It is an ancient harridan, 
A Provost stoppeth she; 
“By thy red hair and baudy gown, 
Now wherefore stopst thou me?” 

There is a tax” — At that dread word, 
Sore trembled Provost B.– 
“Let go thy hold, thou beldam old, 
I know thee not,” said he. 
“I consort not with witches vile, 
Nor keep lewd companie.” 

She clutched him closer than before, 
He cannot choose but stand; 
And thus spake on that ancient crone, 
The red haired harridan. 

I am the State, your mistress dear, 
To whom you once did pay, 
The homage of your youthful vows, 
But now—ah! Well-a-way.

Unhand me, ancient Harridan, 
Uncleek thy filthy claws! 
Am I not rich? therefore immune 
From all thy tiresome laws?” 

The harridan whose hair is red, 
She grinned a hideous grin, 
And clutched him closer than before, 
With fingers crooked and thin. 

There is a tax, a golden fee, 
Which all my lovers pay, 
And for this tax may break my laws 
A hundred times a day. 

The law rests lightly on the rich, 
Who dwell in gilded hall, 
Let them but give me gold and they 
May flout my statutes all. 

The law bears heavy on the poor, 
A thing of daily dread, 
It binds them down to ceaseless toil, 
And tears and scanty bread; 
It lays its hand upon their heart, 
And weighs it down like lead. 

A hungry workman takes a hare 
From a rich lord’s domain; 
My sharp clutch closes on him and 
To prison straight he’s ta’en. 

The full fed social parasite, 
When he has given me gold, 
Can any day go forth and slay, 
Of hares a hundred fold. 

Strong drink it is the poor Man’s bane, 
A demon stark and fell, 
It binds his soul with a burning chain, 
And drags him down to hell. 

I have decreed, to sell strong drink, 
Is crime and mortal sin; 
Yet who gives me my golden fee 
The sin may wallow in. 

It is a crime with love to sit 
At nature’s altar feast. 
But fee the state and you may sate 
Your lust like any beast. 

For gold it is my greatest need, 
It gives me magic power, 
To rule the world from day to day, 
And eke from hour to hour. 

With gold I arm the workman poor, 
And pay him wretched fee, 
To slay his brother working men 
In lands across the sea; 
While you for whom ‘tis done may loll 
In ease and luxury. 

With gold I bribe the hireling scribe. 
To scribble daily lies; 
The parson, eke, so smug and sleek, 
To blind the workers’ eyes, 
With visions sweet of bliss complete, 
In a future paradise. 

And thus divert their minds inert 
From present ills and pains, 
Lest wrathful they arise one day,
Asunder burst their chains 
And with the shattered fragments strew 
The causeway with our brains. 

My craft and guile alone preserve 
Your class from this grim fate, 
I stand between the worthless drones 
And the workers’ honest hate. 

Then grudge no more to give me gold, 
But curb your stupid greed. 
The day that you deny me gold 
Sees your own doom decreed, 
And human labour stand upright, 
From shame and bondage freed. 

He gave the grusome harlot gold, 
And to his home was borne, 
A sadder and a flyer man 
He rose the morrow morn. 

Dundee; Lowden Macartney, Publisher, the Poets’ Box, 184 Overgate, 

Prince One Penny, The Trade supplied


John Lowden Macartney had been born with the surname McArthy in 1863 and worked in the jute mills.

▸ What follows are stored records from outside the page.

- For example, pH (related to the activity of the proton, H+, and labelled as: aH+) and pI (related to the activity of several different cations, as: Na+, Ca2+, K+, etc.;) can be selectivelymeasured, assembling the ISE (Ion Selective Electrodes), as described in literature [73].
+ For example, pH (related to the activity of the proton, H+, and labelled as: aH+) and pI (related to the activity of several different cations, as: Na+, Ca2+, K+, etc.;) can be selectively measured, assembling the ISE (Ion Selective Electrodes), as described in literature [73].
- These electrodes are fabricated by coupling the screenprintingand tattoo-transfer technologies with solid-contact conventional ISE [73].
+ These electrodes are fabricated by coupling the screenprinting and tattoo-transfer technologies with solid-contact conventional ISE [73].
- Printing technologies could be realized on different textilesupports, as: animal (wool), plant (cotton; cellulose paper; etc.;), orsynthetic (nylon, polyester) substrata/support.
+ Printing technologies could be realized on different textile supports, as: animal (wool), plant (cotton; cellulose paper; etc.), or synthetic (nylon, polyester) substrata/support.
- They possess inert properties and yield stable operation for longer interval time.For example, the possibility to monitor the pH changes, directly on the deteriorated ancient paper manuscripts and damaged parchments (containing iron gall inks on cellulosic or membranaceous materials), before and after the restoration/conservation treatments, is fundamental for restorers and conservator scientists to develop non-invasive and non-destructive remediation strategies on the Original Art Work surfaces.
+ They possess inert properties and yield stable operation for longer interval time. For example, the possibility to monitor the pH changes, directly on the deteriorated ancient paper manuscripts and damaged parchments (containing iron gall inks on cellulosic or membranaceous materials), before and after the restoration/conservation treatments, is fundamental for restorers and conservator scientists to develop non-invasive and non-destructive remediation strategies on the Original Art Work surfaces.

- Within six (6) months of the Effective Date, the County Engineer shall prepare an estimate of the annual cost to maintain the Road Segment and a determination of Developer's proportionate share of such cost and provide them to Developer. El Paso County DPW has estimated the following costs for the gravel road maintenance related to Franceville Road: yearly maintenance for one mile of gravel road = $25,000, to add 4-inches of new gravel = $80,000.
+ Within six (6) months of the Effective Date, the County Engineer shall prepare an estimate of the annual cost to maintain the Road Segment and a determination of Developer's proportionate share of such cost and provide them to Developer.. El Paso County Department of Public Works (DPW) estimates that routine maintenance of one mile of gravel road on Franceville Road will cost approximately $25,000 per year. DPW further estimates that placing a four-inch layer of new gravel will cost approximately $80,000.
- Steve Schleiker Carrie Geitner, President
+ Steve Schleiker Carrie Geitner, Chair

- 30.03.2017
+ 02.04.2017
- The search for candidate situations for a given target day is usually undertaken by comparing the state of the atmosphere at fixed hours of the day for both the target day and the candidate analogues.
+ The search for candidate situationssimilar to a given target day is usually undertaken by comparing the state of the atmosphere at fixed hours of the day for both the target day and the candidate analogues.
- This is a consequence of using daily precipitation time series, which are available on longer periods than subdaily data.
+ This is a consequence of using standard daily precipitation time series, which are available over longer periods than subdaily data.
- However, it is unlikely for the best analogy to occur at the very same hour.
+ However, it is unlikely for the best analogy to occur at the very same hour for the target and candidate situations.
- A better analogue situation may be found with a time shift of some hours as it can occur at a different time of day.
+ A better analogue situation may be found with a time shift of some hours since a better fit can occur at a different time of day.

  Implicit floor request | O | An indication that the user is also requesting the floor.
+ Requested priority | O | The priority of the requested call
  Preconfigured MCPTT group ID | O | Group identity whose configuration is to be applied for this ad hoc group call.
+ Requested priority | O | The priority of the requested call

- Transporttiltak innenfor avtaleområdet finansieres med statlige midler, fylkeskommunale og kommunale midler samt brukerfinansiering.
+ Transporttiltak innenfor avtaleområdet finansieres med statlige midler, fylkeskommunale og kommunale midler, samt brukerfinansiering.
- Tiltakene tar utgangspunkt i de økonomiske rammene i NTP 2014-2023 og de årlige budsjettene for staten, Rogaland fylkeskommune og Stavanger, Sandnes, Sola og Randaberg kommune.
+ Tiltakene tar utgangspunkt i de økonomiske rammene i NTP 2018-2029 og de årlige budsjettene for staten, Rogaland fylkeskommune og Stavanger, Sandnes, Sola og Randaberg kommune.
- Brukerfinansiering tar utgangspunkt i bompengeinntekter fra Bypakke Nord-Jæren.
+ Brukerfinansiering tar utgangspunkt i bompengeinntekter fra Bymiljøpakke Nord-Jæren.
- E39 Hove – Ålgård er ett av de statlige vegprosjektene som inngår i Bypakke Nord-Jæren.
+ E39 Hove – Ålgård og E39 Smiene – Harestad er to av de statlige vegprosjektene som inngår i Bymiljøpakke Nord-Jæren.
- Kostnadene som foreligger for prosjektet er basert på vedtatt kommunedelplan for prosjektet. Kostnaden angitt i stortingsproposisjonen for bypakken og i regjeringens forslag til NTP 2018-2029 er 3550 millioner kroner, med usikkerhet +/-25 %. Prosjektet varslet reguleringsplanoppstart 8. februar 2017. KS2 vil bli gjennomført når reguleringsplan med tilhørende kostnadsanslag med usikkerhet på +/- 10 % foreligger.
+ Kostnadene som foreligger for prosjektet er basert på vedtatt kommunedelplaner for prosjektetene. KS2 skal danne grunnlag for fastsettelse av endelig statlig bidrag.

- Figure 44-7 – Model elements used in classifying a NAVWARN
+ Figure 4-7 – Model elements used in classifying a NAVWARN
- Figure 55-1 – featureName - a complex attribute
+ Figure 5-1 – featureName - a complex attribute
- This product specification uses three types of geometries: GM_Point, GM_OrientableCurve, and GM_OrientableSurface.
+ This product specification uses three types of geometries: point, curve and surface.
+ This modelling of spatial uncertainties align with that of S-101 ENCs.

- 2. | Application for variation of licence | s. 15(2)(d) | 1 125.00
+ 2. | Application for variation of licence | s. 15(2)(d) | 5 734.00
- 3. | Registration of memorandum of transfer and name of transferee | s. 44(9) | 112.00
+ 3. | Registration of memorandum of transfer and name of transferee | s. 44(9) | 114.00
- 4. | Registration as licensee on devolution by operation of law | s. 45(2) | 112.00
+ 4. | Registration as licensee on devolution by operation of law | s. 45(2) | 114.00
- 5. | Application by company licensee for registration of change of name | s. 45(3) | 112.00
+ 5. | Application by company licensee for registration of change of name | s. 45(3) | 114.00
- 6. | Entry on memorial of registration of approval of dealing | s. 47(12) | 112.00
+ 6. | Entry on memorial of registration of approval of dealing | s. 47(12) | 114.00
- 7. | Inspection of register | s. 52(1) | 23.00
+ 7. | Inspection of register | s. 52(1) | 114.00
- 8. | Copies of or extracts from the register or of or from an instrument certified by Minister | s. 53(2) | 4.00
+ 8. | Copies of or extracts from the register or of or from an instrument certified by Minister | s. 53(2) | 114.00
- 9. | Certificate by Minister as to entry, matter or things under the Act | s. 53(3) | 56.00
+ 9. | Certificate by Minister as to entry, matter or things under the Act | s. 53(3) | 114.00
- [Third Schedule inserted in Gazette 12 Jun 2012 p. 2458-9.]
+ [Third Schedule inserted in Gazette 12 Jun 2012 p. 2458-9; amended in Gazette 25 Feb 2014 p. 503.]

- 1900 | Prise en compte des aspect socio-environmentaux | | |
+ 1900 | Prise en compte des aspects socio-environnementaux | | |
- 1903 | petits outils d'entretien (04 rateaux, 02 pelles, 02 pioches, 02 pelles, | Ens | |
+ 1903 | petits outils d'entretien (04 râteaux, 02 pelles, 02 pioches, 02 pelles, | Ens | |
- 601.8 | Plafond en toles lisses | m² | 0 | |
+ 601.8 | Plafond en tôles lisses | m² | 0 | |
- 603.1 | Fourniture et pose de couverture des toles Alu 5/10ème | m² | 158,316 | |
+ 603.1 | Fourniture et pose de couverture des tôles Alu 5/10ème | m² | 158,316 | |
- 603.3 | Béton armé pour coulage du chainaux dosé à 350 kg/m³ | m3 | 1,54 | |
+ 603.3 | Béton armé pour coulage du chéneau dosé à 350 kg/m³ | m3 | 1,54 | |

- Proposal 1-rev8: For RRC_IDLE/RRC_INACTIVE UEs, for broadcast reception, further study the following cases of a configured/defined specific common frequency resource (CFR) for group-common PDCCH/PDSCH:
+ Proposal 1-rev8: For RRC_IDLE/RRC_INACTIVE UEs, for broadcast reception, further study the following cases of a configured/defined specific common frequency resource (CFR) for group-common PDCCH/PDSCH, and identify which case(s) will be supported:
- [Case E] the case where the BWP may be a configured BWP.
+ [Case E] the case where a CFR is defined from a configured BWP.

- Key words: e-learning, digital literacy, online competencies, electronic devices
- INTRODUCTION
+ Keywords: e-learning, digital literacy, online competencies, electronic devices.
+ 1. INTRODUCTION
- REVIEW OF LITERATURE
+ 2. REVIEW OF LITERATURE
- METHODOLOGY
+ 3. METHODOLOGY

He subsequently became a journalist for the Dundee Advertiser and The Weekly News. He took over the Poet’s Box in 1906 and maintained it until its closure in 1946. He died in 1951.He specialised in publishing local songs and bothy ballads and brought out a large number of Irish songs, as there were many Irish workers in the jute mills and as seasonal workers for the potato harvest. He organised “penny readings” in the shop for those unable to read, as the illiteracy rate was quite high in Dundee.’
from Nick Heath’s article ‘The libertarian Dundonian: Jute, The Poet’s Box, the Guy They All Dread (with an aside on poet McGonagall)’ at (which contains more on Macartney).

Alvan Marlaw’s satirical ballad is a parody of Coleridge’s ‘The Rime of the Ancient Mariner’ that delivers an indictment of corruption in civic and national government. Civic power is represented by the wealthy, selfish provost; the ancient harridan who stops him represents the State. The premise of the poem is that the ruling classes in Britain pay higher taxes, or bribes, in order to maintain the system of class and privilege, and ensure that the working classes remain poor and discriminated against in law. Radical ballads like this were quite common, especially in the nineteenth century.’ From Broadside ballad entitled ‘The Rime of the Ancient Harridan’ (‘Word on the Street’)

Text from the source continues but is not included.